Margarita está linda la mar,

y el viento,

lleva esencia sutil de azahar;

yo siento

en el alma una alondra cantar;

tu acento:

Margarita, te voy a contar

un cuento:

 

Esto era un rey que tenía

un palacio de diamantes,

una tienda hecha de día

y un rebaño de elefantes,

un kiosko de malaquita,

un gran manto de tisú,

y una gentil princesita,

tan bonita,

Margarita,

tan bonita, como tú.

 

Una tarde, la princesa

vio una estrella aparecer;

la princesa era traviesa

y la quiso ir a coger.

 

La quería para hacerla

decorar un prendedor,

con un verso y una perla

y una pluma y una flor.

 

Las princesas primorosas

se parecen mucho a ti:

cortan lirios, cortan rosas,

cortan astros.

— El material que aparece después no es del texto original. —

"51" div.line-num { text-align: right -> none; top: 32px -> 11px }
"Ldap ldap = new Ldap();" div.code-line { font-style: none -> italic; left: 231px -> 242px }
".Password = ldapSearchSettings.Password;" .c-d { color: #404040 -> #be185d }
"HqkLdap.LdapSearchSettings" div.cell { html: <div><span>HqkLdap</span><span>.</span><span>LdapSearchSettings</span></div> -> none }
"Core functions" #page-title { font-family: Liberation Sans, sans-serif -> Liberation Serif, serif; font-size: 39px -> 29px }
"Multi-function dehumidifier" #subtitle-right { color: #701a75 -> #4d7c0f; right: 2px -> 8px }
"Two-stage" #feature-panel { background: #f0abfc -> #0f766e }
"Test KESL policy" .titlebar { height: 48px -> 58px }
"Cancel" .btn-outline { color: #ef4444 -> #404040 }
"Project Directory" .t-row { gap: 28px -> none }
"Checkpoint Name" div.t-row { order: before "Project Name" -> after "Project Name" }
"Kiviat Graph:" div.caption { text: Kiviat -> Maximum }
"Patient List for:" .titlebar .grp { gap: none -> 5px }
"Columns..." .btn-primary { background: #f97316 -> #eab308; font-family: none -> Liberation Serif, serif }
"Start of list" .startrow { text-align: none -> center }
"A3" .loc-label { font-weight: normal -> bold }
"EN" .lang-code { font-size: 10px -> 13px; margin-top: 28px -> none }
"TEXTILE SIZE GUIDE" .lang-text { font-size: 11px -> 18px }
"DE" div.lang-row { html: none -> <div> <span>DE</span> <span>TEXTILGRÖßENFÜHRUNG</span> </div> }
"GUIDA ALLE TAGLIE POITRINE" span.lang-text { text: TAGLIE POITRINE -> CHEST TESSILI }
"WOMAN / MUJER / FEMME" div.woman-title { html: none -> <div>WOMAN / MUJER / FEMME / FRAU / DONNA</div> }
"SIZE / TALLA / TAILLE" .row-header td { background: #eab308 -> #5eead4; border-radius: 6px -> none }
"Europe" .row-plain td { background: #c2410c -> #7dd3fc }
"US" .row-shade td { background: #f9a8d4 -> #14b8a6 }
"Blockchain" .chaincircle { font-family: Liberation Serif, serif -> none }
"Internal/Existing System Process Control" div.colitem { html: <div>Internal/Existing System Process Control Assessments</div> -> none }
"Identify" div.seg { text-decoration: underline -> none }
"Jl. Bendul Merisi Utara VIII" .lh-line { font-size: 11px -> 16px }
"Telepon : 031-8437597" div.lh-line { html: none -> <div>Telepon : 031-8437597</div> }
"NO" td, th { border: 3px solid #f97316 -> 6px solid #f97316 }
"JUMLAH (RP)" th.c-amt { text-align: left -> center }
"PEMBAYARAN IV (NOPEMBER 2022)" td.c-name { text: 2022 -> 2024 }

Son así.

 

Pues se fue la niña bella,

bajo el cielo y sobre el mar,

a cortar la blanca estrella

que la hacía suspirar.

 

Y siguió camino arriba,

por la luna y más allá;

más lo malo es que ella iba

sin permiso de papá.

 

Cuando estuvo ya de vuelta

de los parques del Señor,

se miraba toda envuelta

en un dulce resplandor.

 

Y el rey dijo: «¿Qué te has hecho?

 

te he buscado y no te hallé;

y ¿qué tienes en el pecho

que encendido se te ve?».

 

La princesa no mentía.

Y así, dijo la verdad:

«Fui a cortar la estrella mía

a la azul inmensidad».

 

Y el rey clama: «¿No te he dicho

que el azul no hay que cortar?

¡Qué locura!, ¡Qué capricho!...

El Señor se va a enojar».

 

Y ella dice: «No hubo intento;

yo me fui no sé por qué.

Por las olas por el viento

fui a la estrella y la corté».

 

Y el papá dice enojado:

«Un castigo has de tener:

vuelve al cielo y lo robado

vas ahora a devolver».

 

La princesa se entristece

por su dulce flor de luz,

cuando entonces aparece

sonriendo el Buen Jesús.

 

Y así dice: «En mis campiñas

esa rosa le ofrecí;

son mis flores de las niñas

que al soñar piensan en mí».

 

Viste el rey pompas brillantes,

y luego hace desfilar

cuatrocientos elefantes

a la orilla de la mar.

 

La princesita está bella,

pues ya tiene el prendedor

en que lucen, con la estrella,

verso, perla, pluma y flor.

 

Margarita, está linda la mar,

y el viento

lleva esencia sutil de azahar:

tu aliento.

 

Ya que lejos de mí vas a estar,

guarda, niña, un gentil pensamiento

al que un día te quiso contar un cuento.